Gallium arsenide (GaAs) is a compound of the elements gallium and arsenic. These two elements combine and form III-V semiconductor with a zinc blende crystal structure. Gallium Arsenide (GaAs) is one of the most important compound semiconductor materials in the world- it is widely used in many applications in wireless, opto-electronics, and Solar Cells. Gallium arsenide (GaAs) can be supplied as ingots or ingot sections or as cut, etched or polished wafers and are individually laser scribed with ingot and slice identity. Gallium arsenide (GaAs) wafers possess a combination of superior properties such as high electron mobility, direct band gap, high conversion efficiency, and high frequency with less noise.
Three methods can prepare gallium arsenide: the vertical gradient freeze (VGF), the Bridgman-Stockbarger technique and liquid encapsulated Czochralski (LEC) growth.
- The most common process for producing GaAs wafers is The VGF technique. This method differs from any other growth method by the fact that it produces crystals with a much lower dislocation density. It involves growing crystals to a specific diameter and then thinly slicing it to very precise tolerances, edge rounding the form factors, and finally - polishing and packaging the wafers.

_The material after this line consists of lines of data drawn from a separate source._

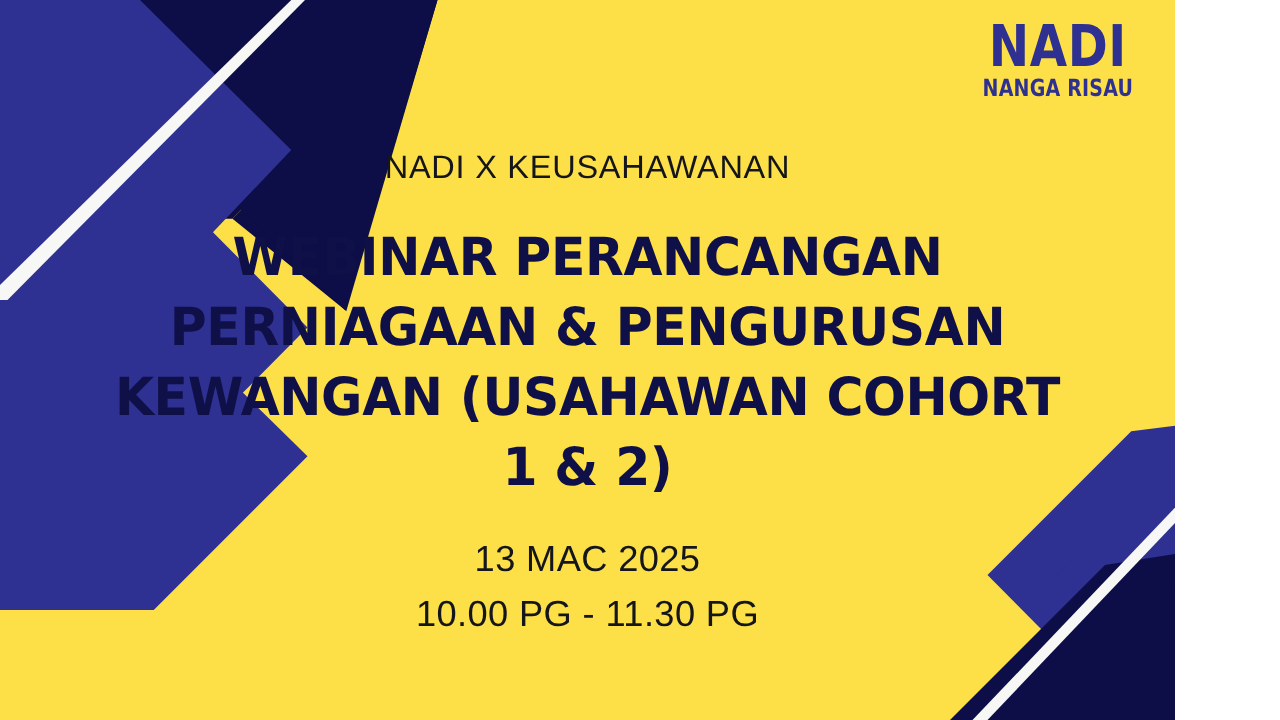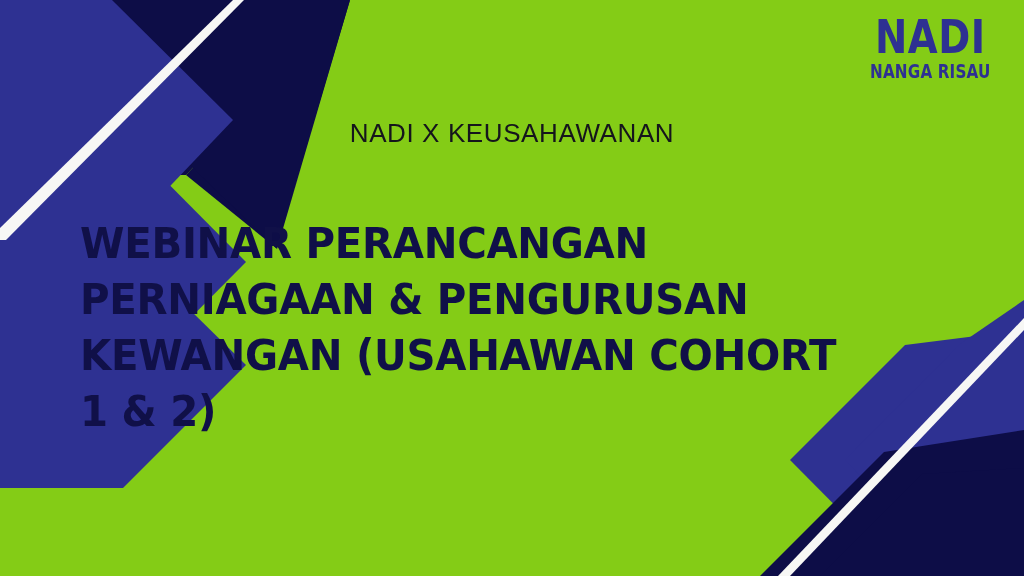"NADI" .slide { background: #84cc16 -> #fde047; width: 1024px -> 940px }
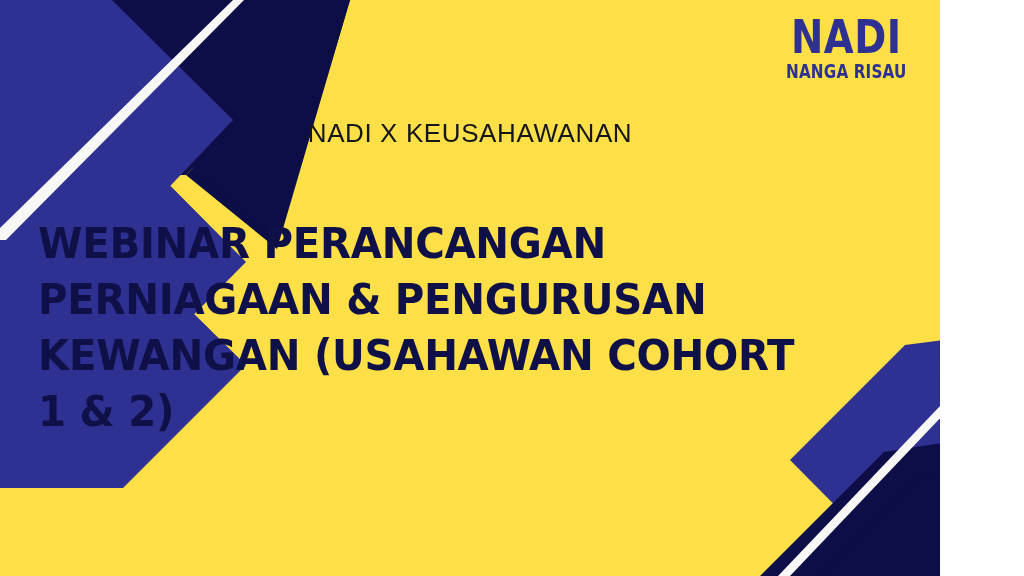"NADI X KEUSAHAWANAN" .content { gap: 38px -> none; text-align: left -> center }
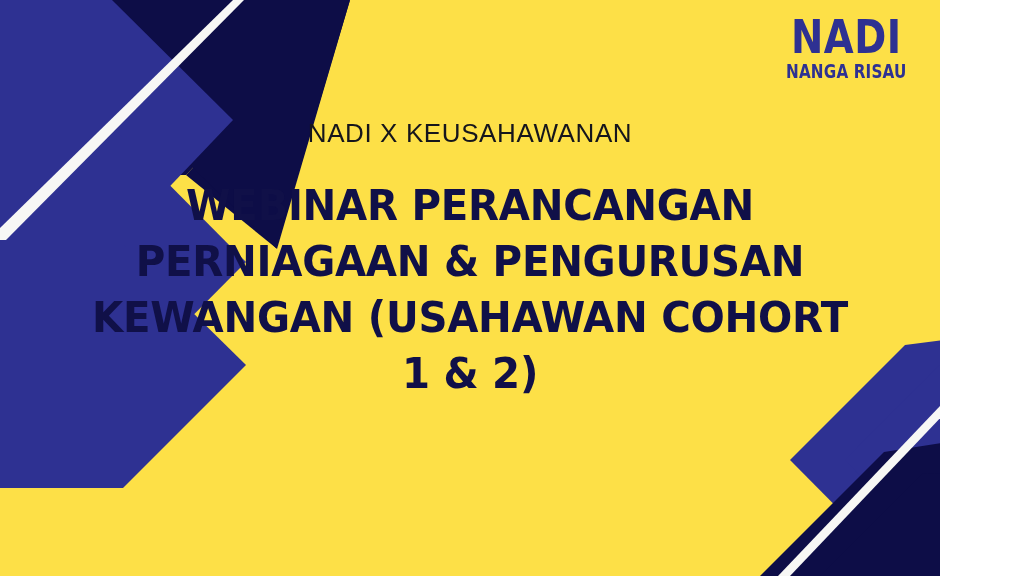"13 MAC 2025" div.meta { html: none -> <div> <div>13 MAC 2025</div> <div>10.00 PG - 11.30 PG</div> </div> }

- In the Bridgman-Stockbarger method, the crystals are grown in a horizontal zone furnace allowing the gallium and arsenic vapors to react and then on a seed crystal cooler at the end of the furnace, the free molecules are deposited.
- The LEC growth method produces high-purity single crystals that are capable of exhibiting semi-insulating characteristics.
The required electrical properties, depending on the application, are obtained by adding dopants such as carbon, silicon, tellurium or zinc resulting in a p-type or n-type high-resistance (>107 Ωcm) or low-resistance (<10-2 Ωcm) semiconductors. The wafer surfaces are normally epi-ready (extremely low contamination) i.e. their quality suits the direct use in epitaxy processes.
Gallium Arsenide Wafers Benefits Over Silicon:
1) GaAs, with its direct band-gap properties makes all-optical buses direct light on-chips much more efficiently than do wires on silicon.
2) GaAs moves electrons faster with less consumed power. Think of your mobile tech such as cell phones or smart watches with tight inner spaces and short battery life. GaAs offers a real advantage over silicon for some components.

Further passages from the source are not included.